▶ **Assigned task**:
In the entries below, find every line with "userbot" and copy it.

──────── Recorded data ────────

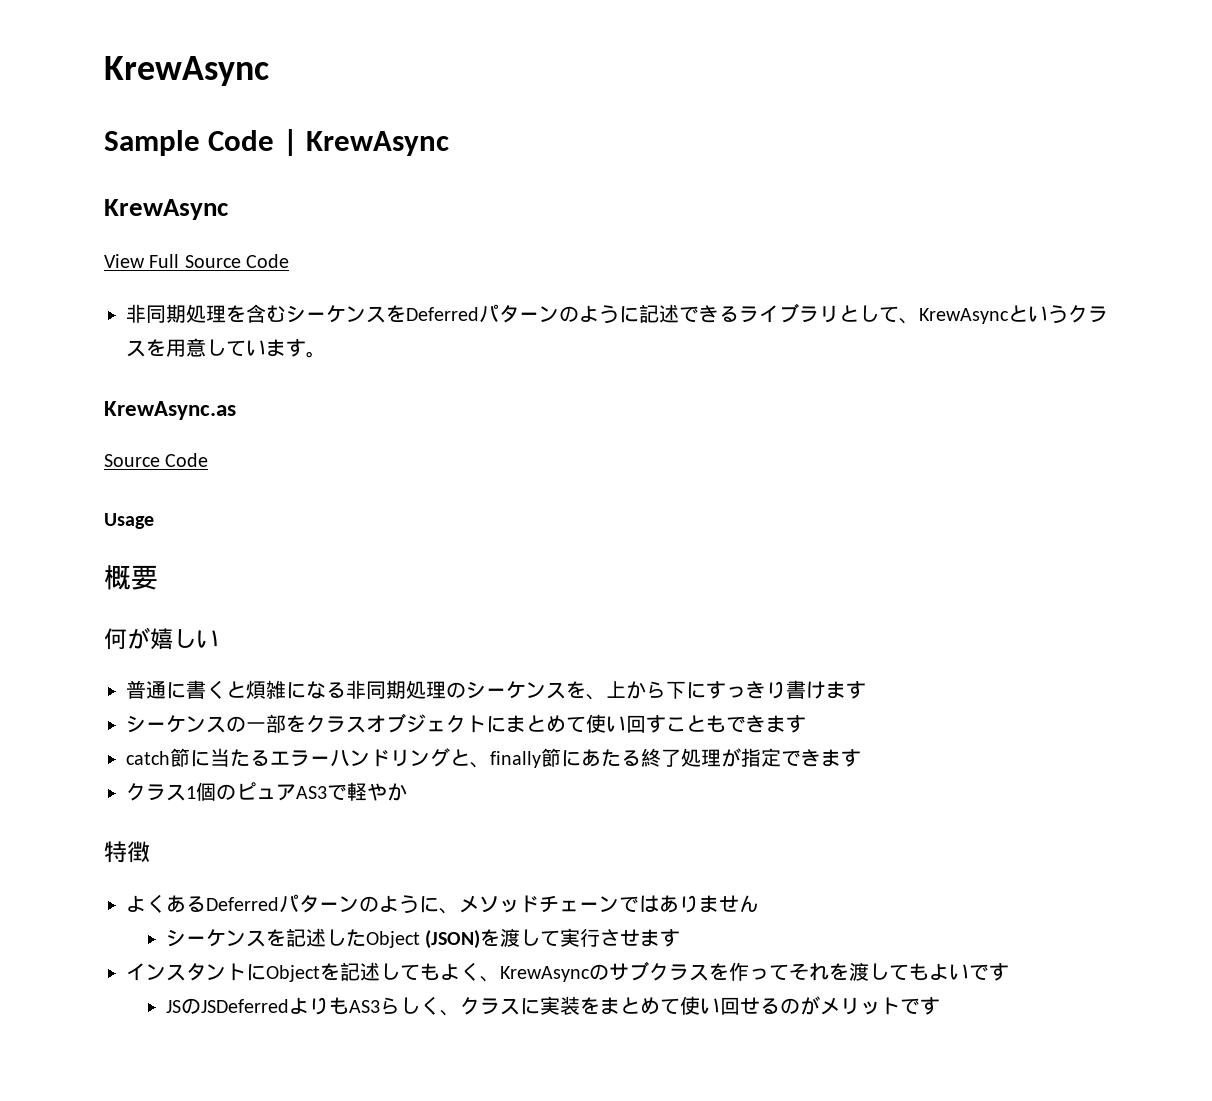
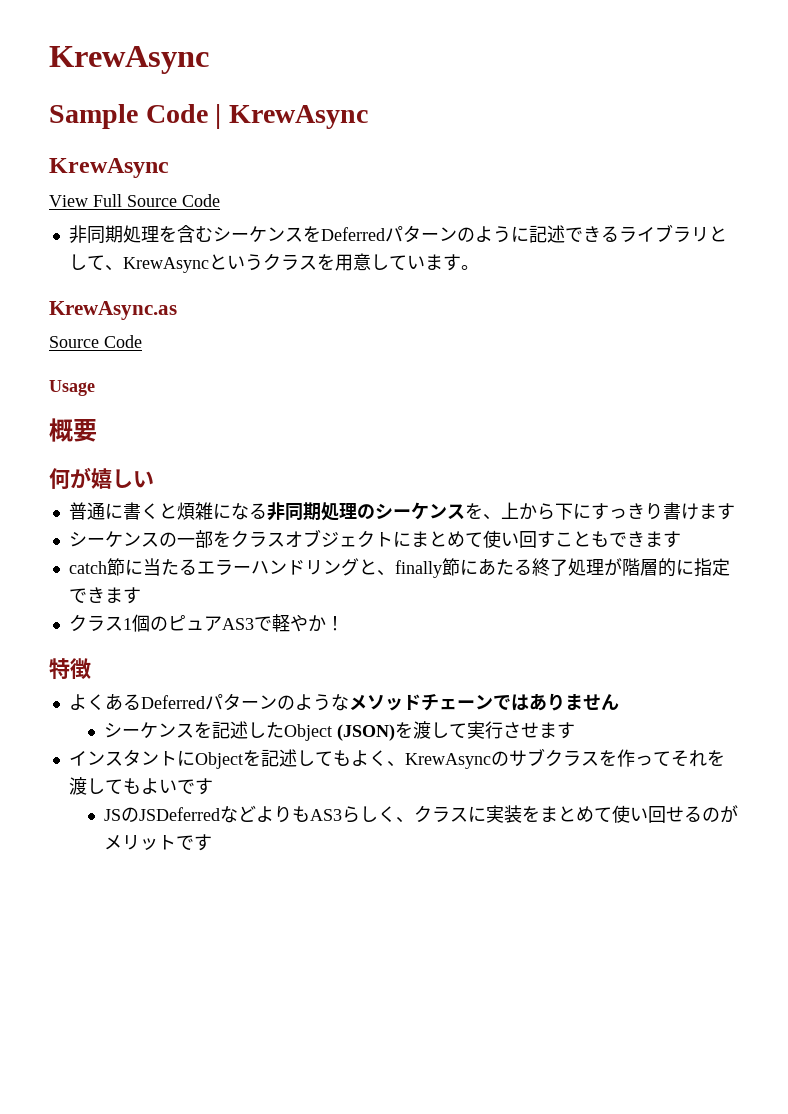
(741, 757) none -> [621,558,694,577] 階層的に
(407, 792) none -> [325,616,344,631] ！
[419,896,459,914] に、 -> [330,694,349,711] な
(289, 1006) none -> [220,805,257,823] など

────────
──────── Recorded data ────────

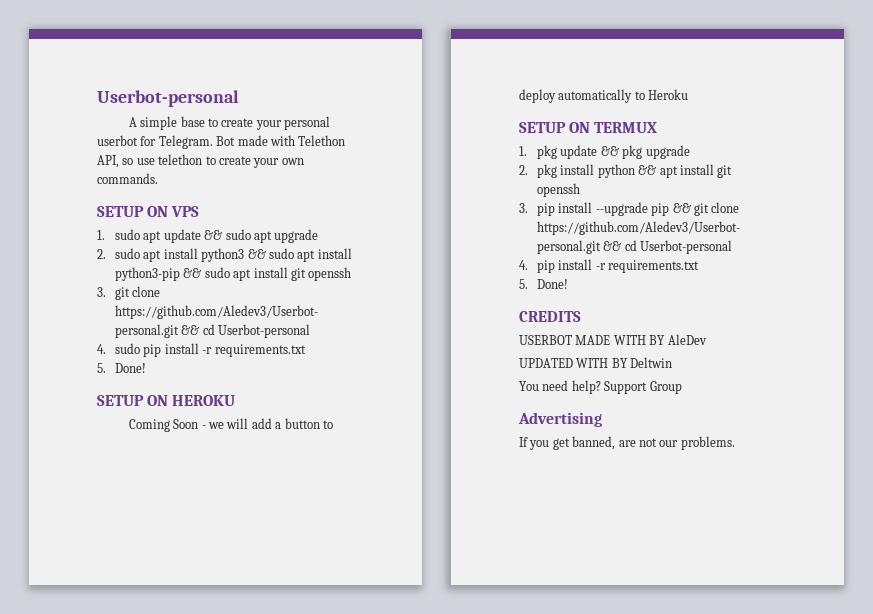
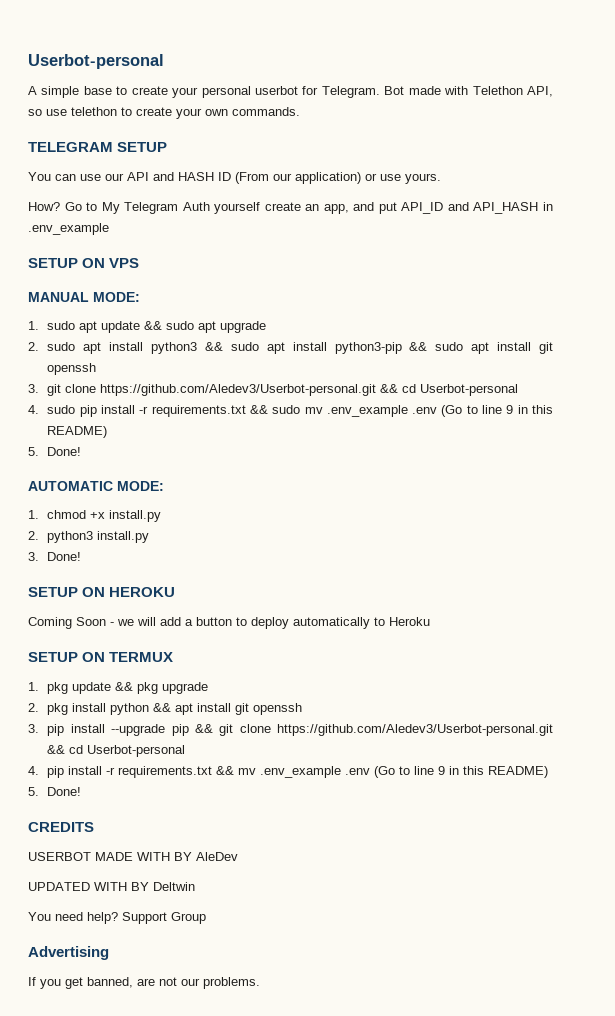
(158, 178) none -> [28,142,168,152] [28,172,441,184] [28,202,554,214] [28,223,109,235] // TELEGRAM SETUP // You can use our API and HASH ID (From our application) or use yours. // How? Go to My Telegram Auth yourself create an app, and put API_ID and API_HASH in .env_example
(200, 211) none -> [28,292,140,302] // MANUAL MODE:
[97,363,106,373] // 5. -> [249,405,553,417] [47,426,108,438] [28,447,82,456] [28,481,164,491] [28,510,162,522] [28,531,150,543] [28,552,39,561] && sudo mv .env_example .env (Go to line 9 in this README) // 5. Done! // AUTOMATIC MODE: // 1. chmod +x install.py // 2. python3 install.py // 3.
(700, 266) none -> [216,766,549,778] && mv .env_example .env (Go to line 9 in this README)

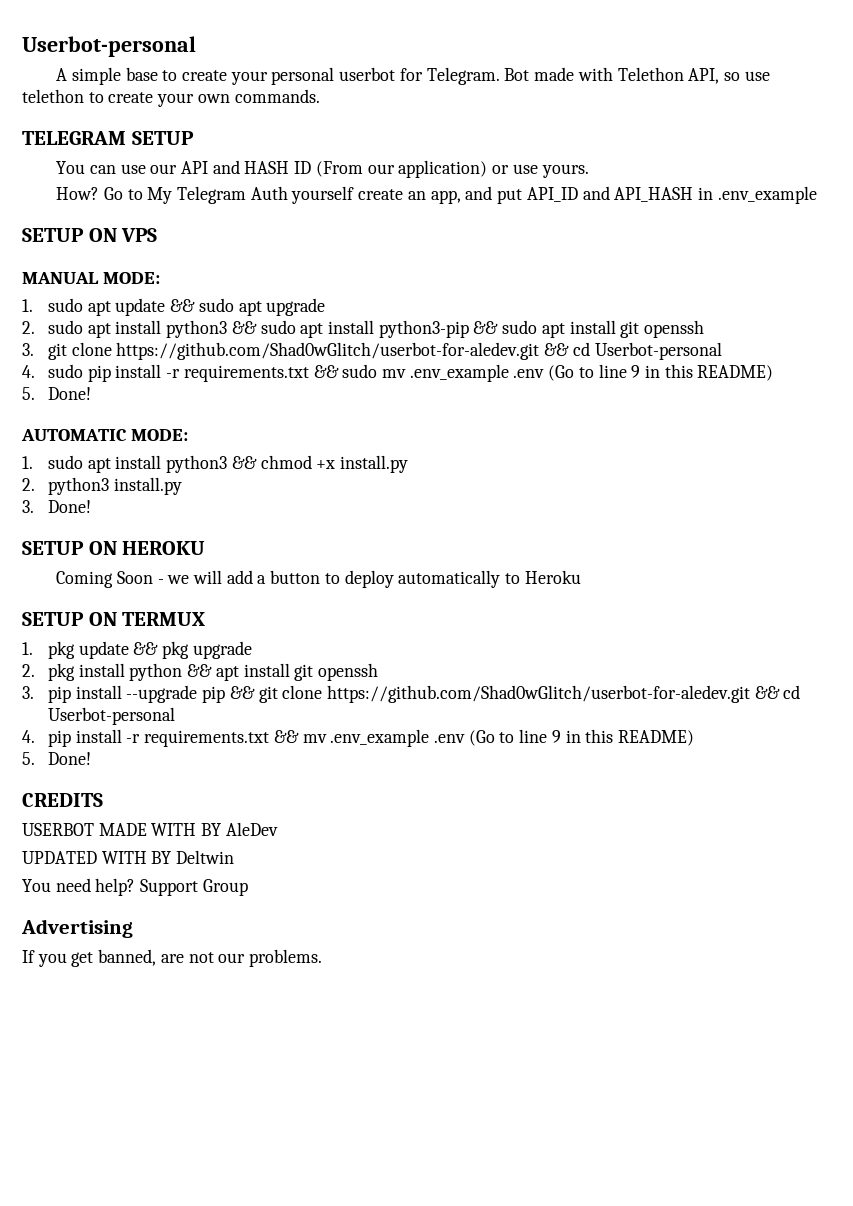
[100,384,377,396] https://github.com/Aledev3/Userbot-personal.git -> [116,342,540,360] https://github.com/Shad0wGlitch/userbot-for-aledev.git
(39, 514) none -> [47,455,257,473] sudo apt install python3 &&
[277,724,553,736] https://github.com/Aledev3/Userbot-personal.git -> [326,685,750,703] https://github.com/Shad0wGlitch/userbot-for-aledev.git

────────

▶ **Reply to the task**:
[100,384,377,396] https://github.com/Aledev3/Userbot-personal.git -> [116,342,540,360] https://github.com/Shad0wGlitch/userbot-for-aledev.git
[277,724,553,736] https://github.com/Aledev3/Userbot-personal.git -> [326,685,750,703] https://github.com/Shad0wGlitch/userbot-for-aledev.git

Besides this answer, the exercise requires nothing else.